A typical note, replete with stock devices: the excuse fashioned from superfluous and naively pathetic detail, the embarrassing glimpse of private calamity, the apologetic tone, the excess of misplaced gratitude, the guilty mood. Another:
"I really wanted this exerciser—but I could not get it put together. I live alone and have no one to help me."
More:
"sorry my husband is real ill and we not afford right now"
"[Radio] didn't come in clear for deaf husband"
"my aunt died before opening"
"displease with it and lost my income can't afford it lost my income at present time"
"Right after I received my steamer; I ended up in the hospital for 2 weeks…. Then got sick again…. Due hope you will exchange this due to the illness and not returning within proper time. I've been with you for a long time + hope this will be honored."

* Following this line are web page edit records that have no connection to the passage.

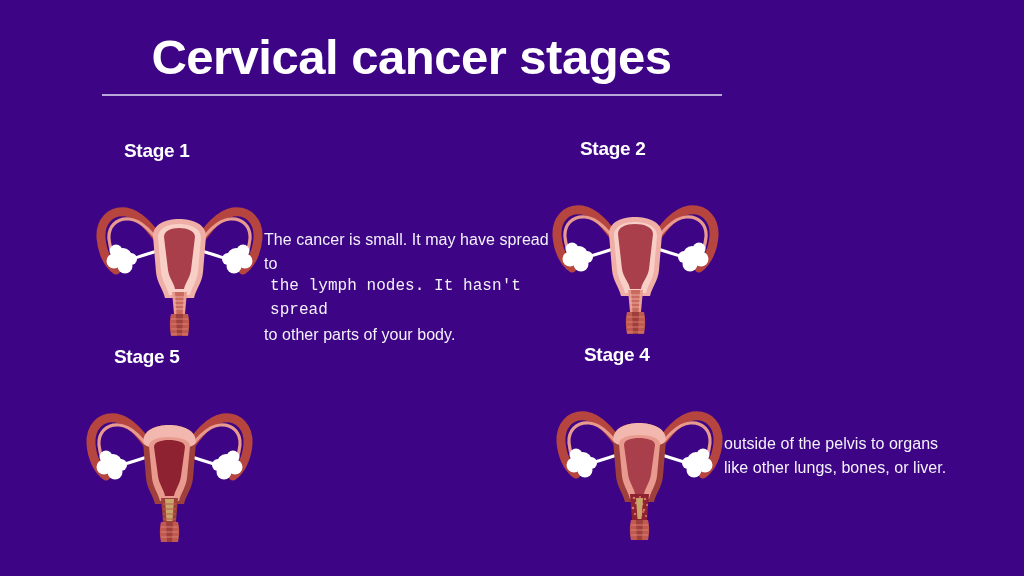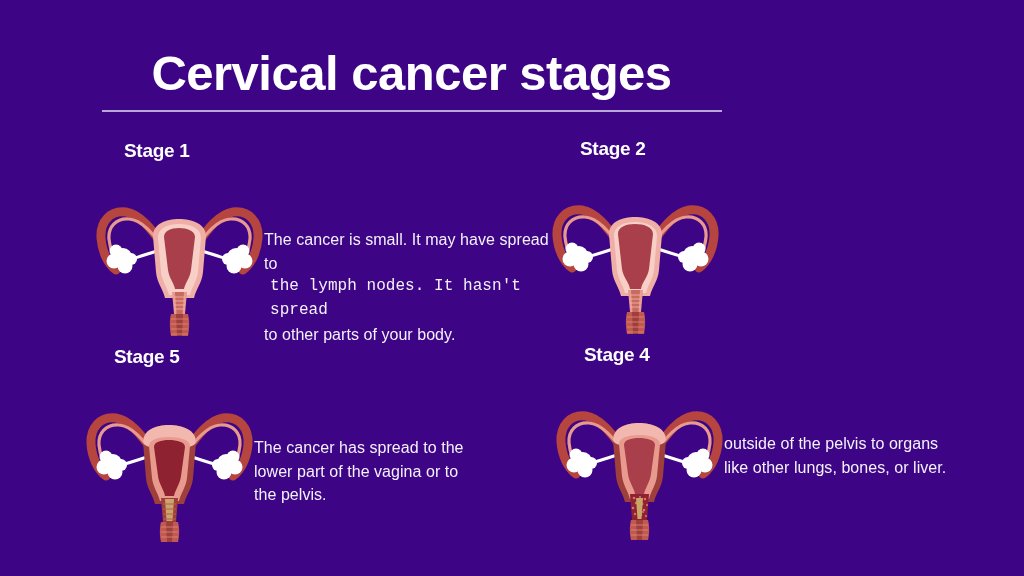--- a/index.html
+++ b/index.html
@@ -14,7 +14,7 @@
 
   
   .title-block {
-    position:absolute; top:48px; left:0; width:823px; text-align:center;
+    position:absolute; top:32px; left:0; width:823px; text-align:center;
   }
   .page-title {
     font-size:49px;

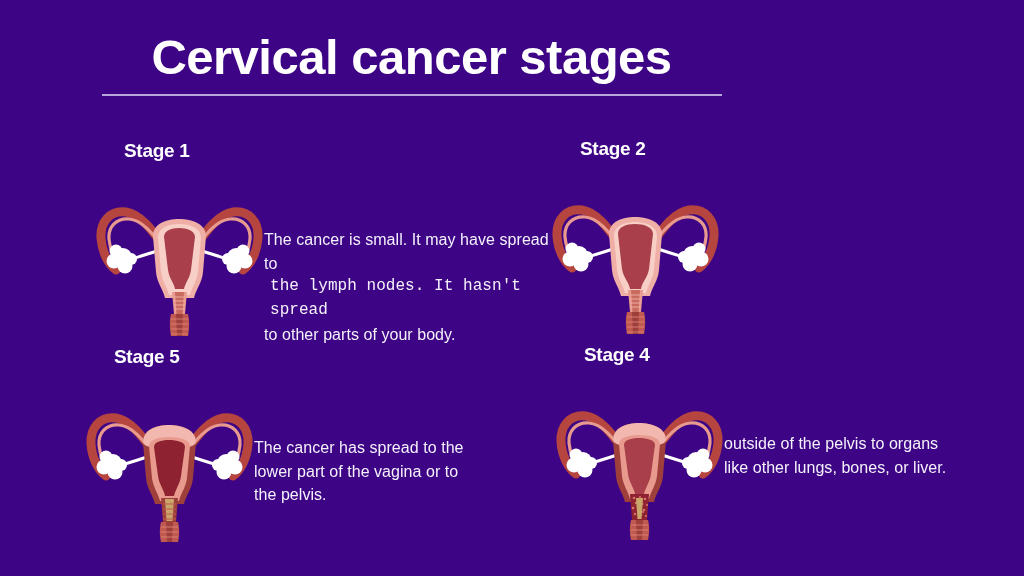--- a/index.html
+++ b/index.html
@@ -254,11 +254,6 @@
     </svg>
   </div>
 
-  <div class="desc">
-    <span>The cancer has spread to the</span>
-    <span>lower part of the vagina or to</span>
-    <span>the pelvis.</span>
-  </div>
 </div>
 
 <div class="panel p4">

"comment it is dangerous I got burned. plus it was hard to clean."
"Granny died before she got to wear it."
And so on. One quickly begins to imagine an audience ten anted by the sick and dying, by the elderly and by shut-ins who struggle with packaging and often lack the most basic notions of what the item they're purchasing might be for, how it might be used. So why buy it, other than to reach out impotently to Kathy and Bob? No doubt QVC offers a valuable service to such folks; no doubt it's pillaging them, as well.
Perhaps halfway into my six-month stint, it occurred to me that my situation was not without literary precedent.

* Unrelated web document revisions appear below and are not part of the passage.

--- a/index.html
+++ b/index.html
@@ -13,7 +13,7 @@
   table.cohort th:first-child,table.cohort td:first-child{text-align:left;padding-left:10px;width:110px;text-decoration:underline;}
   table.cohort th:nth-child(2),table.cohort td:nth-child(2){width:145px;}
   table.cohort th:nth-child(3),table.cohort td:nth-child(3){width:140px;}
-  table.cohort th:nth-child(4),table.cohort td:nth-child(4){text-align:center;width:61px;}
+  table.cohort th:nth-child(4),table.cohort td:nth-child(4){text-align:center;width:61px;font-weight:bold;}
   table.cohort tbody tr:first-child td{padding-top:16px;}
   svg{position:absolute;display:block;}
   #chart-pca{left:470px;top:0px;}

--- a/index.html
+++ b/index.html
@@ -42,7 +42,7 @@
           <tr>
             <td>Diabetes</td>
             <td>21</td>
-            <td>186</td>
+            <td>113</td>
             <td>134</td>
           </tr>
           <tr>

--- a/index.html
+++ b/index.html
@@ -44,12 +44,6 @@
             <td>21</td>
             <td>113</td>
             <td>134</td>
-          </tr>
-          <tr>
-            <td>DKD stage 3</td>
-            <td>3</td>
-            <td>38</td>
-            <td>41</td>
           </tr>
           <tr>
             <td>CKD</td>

"The letters were no longer funny. He could not go on finding the same joke funny thirty times a day for months on end." So laments the eponymous individual in Miss Lonelyhearts, Nathaniel West's novel of a newspaper columnist forced to transform the fodder of human tragedy into a shabby gimmick to increase readership.
"Dear Miss Lonelyhearts, I am in such pain I don't know what to do sometimes I think I will kill myself my kidneys hurt so much…."
In the years before Miss Lonelyhearts was published, West used to steam open lodgers' mail while working as night manager in a cheap New York hotel. So he enjoyed privileged access into the inner lives of people very like his creations; yet his fictional characters come off not as real, but as melodramatic grotesques, victims of stunningly bad luck. Their letters are as brimming with pains and complaints, doctor's advice, and ill fortune, as any QVC note. Which is to say, West found himself in a typically modern dilemma: plunged "into a world of misery and suffering, peopled by creatures who are strangers to everything but disease and policemen," actuality had exceeded his abilities.
In the half-century since West died, America's gotten to see television, its confessions have gotten less sacred and more self-conscious, and the sermons of easy social critics grow increasingly beside the point. The dirges tucked within used product, the Xeroxed death certificates and petitions for forgiveness, say so much more. Yet they strike me as self-consciously manufactured, slightly arch, maybe as calculated as any appearance on Jerry Springer—possibly sincere, but probably not. They're negotiated, I think, with an imagined companion or an adversary—nobody out there seems sure just what—and the layers of sincerity and duplicity are cleverly stacked to cover all possible angles. This is what reaching out to your friends inside the television requires. As West's friend Josephine Herbst wrote of his fiction, "the only valid currency is suffering" (quoted in Ford, 1988, 445).
Boris Ford, ed. American Literature: Volume 9 of the New Pelican Guide to English Literature. New York: Penguin Books, 1988.